Directions for this task »
What is needed is a copy of each line in the listing below that contains "ringtext".

Extracted entries »
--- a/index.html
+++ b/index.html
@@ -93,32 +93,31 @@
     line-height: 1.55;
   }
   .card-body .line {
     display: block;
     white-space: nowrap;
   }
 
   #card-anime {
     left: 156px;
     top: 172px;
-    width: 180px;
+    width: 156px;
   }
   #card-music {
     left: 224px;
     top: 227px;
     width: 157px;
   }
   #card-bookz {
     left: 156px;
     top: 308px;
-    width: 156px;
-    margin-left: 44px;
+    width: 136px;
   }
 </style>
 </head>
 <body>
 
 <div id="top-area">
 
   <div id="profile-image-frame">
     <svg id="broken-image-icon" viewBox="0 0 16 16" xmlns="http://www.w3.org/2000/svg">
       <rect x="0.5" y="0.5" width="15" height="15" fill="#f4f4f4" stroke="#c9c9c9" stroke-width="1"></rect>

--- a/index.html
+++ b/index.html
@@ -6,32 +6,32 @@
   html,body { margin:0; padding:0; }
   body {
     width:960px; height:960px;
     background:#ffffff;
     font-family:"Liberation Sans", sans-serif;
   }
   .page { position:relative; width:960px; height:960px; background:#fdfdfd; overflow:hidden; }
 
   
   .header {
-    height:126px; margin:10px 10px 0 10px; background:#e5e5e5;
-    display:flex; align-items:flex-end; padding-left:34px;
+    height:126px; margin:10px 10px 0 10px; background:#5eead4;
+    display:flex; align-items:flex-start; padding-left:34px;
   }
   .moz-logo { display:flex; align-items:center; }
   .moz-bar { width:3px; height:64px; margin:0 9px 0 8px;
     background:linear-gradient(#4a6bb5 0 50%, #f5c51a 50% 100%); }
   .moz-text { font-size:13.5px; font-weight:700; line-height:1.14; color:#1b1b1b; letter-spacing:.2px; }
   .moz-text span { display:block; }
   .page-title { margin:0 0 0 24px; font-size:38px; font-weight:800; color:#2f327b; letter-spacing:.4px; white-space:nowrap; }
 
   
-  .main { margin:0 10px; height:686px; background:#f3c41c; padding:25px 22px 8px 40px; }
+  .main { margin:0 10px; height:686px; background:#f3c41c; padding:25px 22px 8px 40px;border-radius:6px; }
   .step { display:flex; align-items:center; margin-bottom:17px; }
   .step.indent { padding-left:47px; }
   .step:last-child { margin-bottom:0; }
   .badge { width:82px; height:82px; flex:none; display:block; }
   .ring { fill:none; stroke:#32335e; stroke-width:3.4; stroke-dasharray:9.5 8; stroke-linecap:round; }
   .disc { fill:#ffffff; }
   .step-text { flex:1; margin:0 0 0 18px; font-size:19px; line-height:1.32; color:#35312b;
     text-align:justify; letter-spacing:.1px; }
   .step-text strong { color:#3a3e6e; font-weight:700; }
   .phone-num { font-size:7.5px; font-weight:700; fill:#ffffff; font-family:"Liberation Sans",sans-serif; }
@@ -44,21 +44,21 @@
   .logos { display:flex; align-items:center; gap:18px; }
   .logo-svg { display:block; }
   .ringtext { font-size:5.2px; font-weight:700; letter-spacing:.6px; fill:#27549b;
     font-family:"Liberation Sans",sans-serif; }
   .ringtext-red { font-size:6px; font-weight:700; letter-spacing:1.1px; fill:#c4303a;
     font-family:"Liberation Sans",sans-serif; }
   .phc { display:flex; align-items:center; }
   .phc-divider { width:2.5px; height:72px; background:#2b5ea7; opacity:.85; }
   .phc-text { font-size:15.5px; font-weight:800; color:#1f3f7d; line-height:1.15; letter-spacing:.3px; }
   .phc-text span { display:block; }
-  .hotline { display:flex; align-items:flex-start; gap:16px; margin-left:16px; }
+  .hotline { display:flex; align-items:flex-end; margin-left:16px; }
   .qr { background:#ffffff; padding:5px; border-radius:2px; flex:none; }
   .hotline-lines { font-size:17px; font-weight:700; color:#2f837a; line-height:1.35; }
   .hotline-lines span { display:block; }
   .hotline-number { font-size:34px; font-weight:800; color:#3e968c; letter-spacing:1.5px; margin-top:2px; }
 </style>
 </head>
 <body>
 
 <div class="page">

Result »
   .ringtext { font-size:5.2px; font-weight:700; letter-spacing:.6px; fill:#27549b;
   .ringtext-red { font-size:6px; font-weight:700; letter-spacing:1.1px; fill:#c4303a;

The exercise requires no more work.